You might argue that this is a side-effect of a system evolving over time rather than being designed, and you'd be right. However, there is no such thing as a successful system which was designed perfectly upfront. All successful systems become successful by evolving, and thus you will always see this kind of wart in anything that works well. You should want a system that thinks about its existing users when creating new features, because once you adopt it, you'll be an existing user.
2. You actually do not want a oneof field to be repeated!
Here's the problem: Say you have your repeated "oneof" representing an array of values where each value can be one of 10 different types. For a concrete example, let's say you're writing a parser and they represent tokens (number, identifier, string, operator, etc.).
Now, at some point later on, you realize there's some additional piece of data you want to attach to every element. In our example, it could be that you now want to record the original source location (line and column number) where the token appeared.
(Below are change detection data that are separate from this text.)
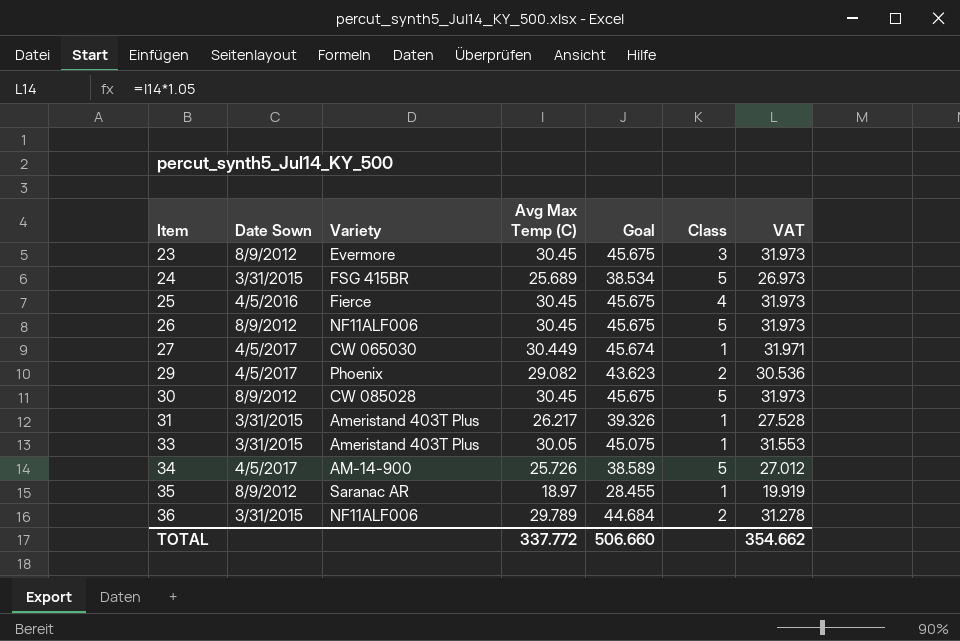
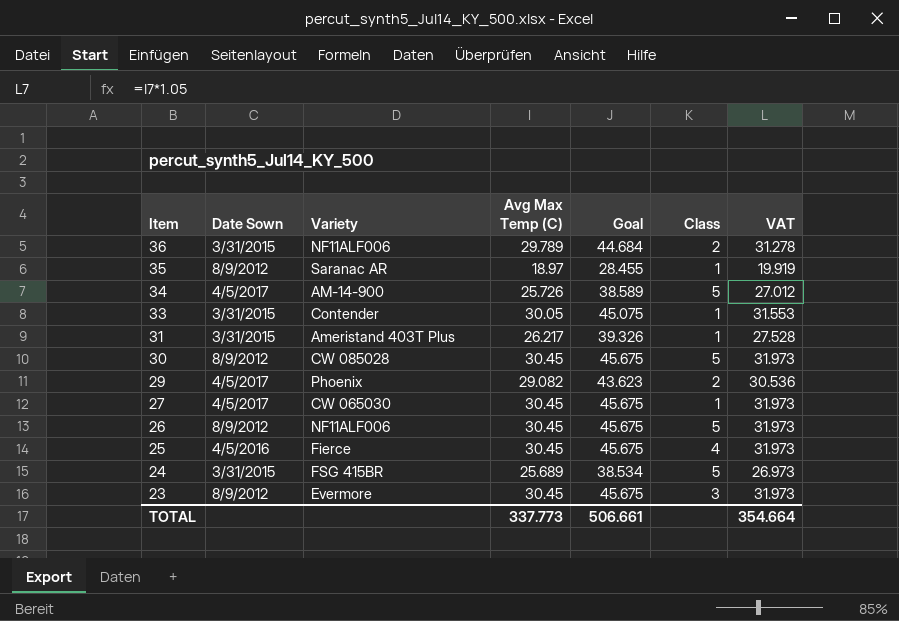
row order: Item ascending -> Item descending
33 | Variety: Ameristand 403T Plus -> Contender
27 | Avg Max Temp (C): 30.449 -> 30.45
27 | Goal: 45.674 -> 45.675
27 | VAT: 31.971 -> 31.973
TOTAL | Avg Max Temp (C): 337.772 -> 337.773
TOTAL | Goal: 506.660 -> 506.661
TOTAL | VAT: 354.662 -> 354.664

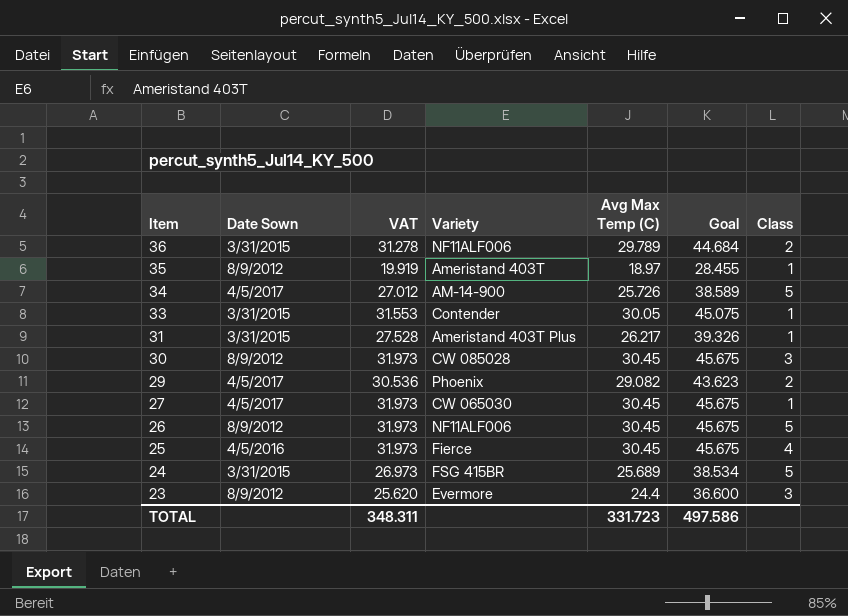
column VAT | position: 7 -> 3
35 | Variety: Saranac AR -> Ameristand 403T
30 | Class: 5 -> 3
23 | VAT: 31.973 -> 25.620
23 | Avg Max Temp (C): 30.45 -> 24.4
23 | Goal: 45.675 -> 36.600
TOTAL | VAT: 354.664 -> 348.311
TOTAL | Avg Max Temp (C): 337.773 -> 331.723
TOTAL | Goal: 506.661 -> 497.586

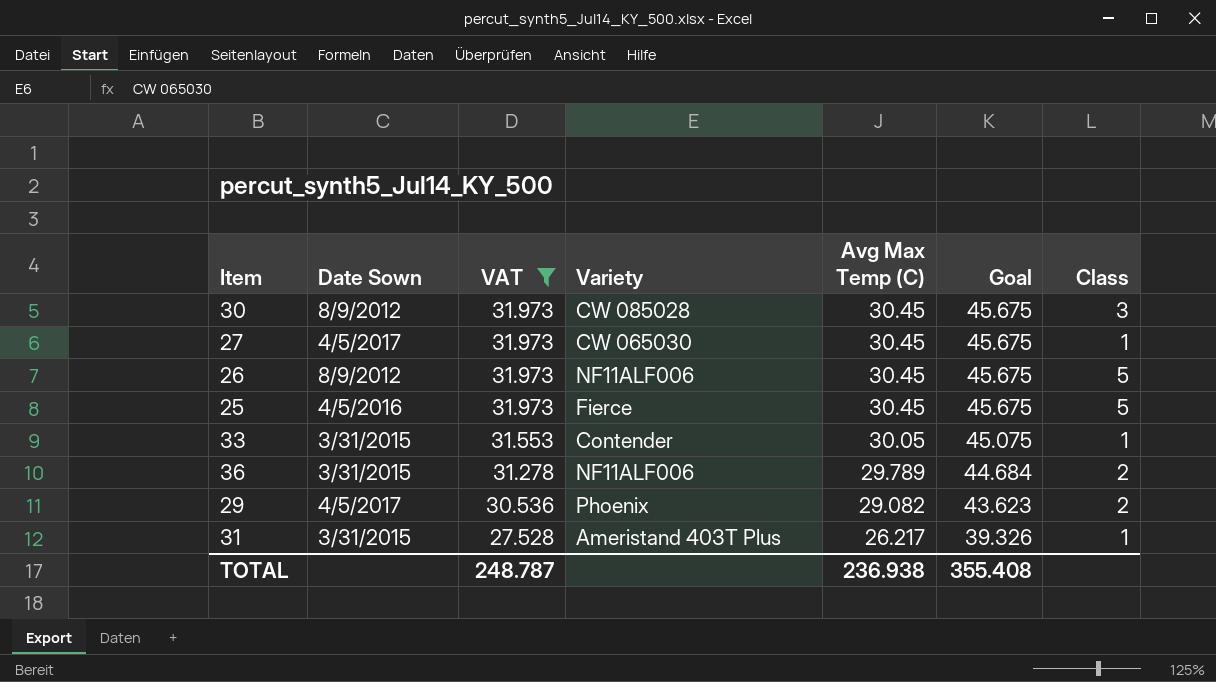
filter: none -> VAT >= 27.528
row order: Item descending -> VAT descending
25 | Class: 4 -> 5
TOTAL | VAT: 348.311 -> 248.787
TOTAL | Avg Max Temp (C): 331.723 -> 236.938
TOTAL | Goal: 497.586 -> 355.408

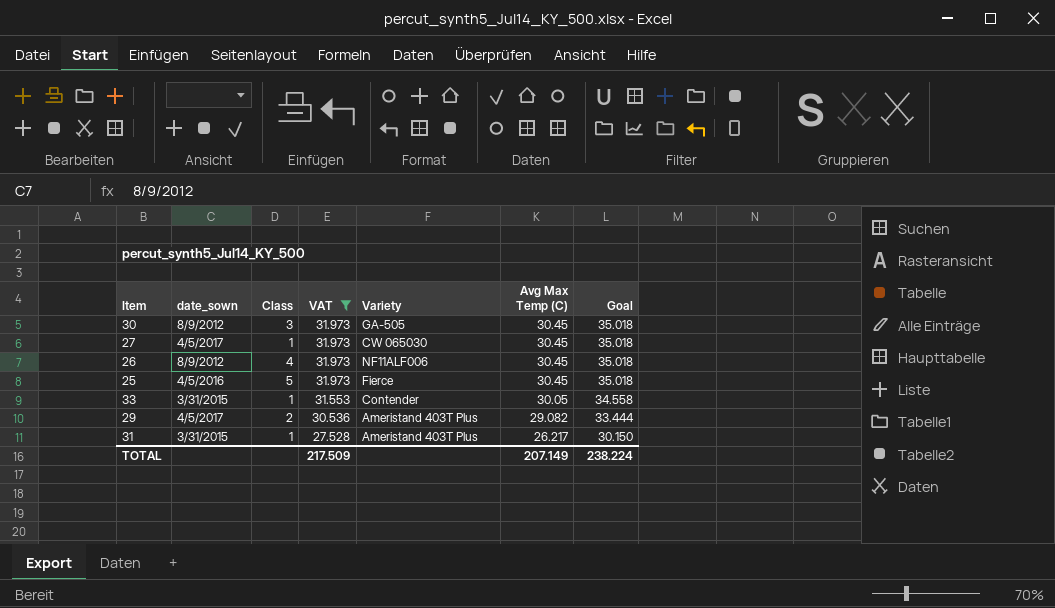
column name: Date Sown -> date_sown
column Class | position: 7 -> 3
column Goal | formula: [Avg Max Temp (C)] * 1.5 -> [Avg Max Temp (C)] * 1.15
row 36: 3/31/2015 | 31.278 | NF11ALF006 | 29.789 | 44.684 | 2 -> none
30 | Variety: CW 085028 -> GA-505
26 | Class: 5 -> 4
29 | Variety: Phoenix -> Ameristand 403T Plus
TOTAL | VAT: 248.787 -> 217.509
TOTAL | Avg Max Temp (C): 236.938 -> 207.149
TOTAL | Goal: 355.408 -> 238.224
How do you make this change without breaking compatibility? Now you wish that you had defined your array as an array of messages, each containing a oneof, so that you could add a new field to that message. But because you didn't, you're probably stuck creating a parallel array to store your new field. That sucks.
In every single case where you might want a repeated oneof, you always want to wrap it in a message (product type), and then repeat that. That's exactly what you can do with the existing design.
The author's complaints about several other features have similar stories.
> One possible argument here is that protobuffers will hold onto any information present in a message that they don't understand. In principle this means that it's nondestructive to route a message through an intermediary that doesn't understand this version of its schema. Surely that's a win, isn't it?
> Granted, on paper it's a cool feature. But I've never once seen an application that will actually preserve that property.
OK, well, I've worked on lots of systems -- across three different companies -- where this feature is essential.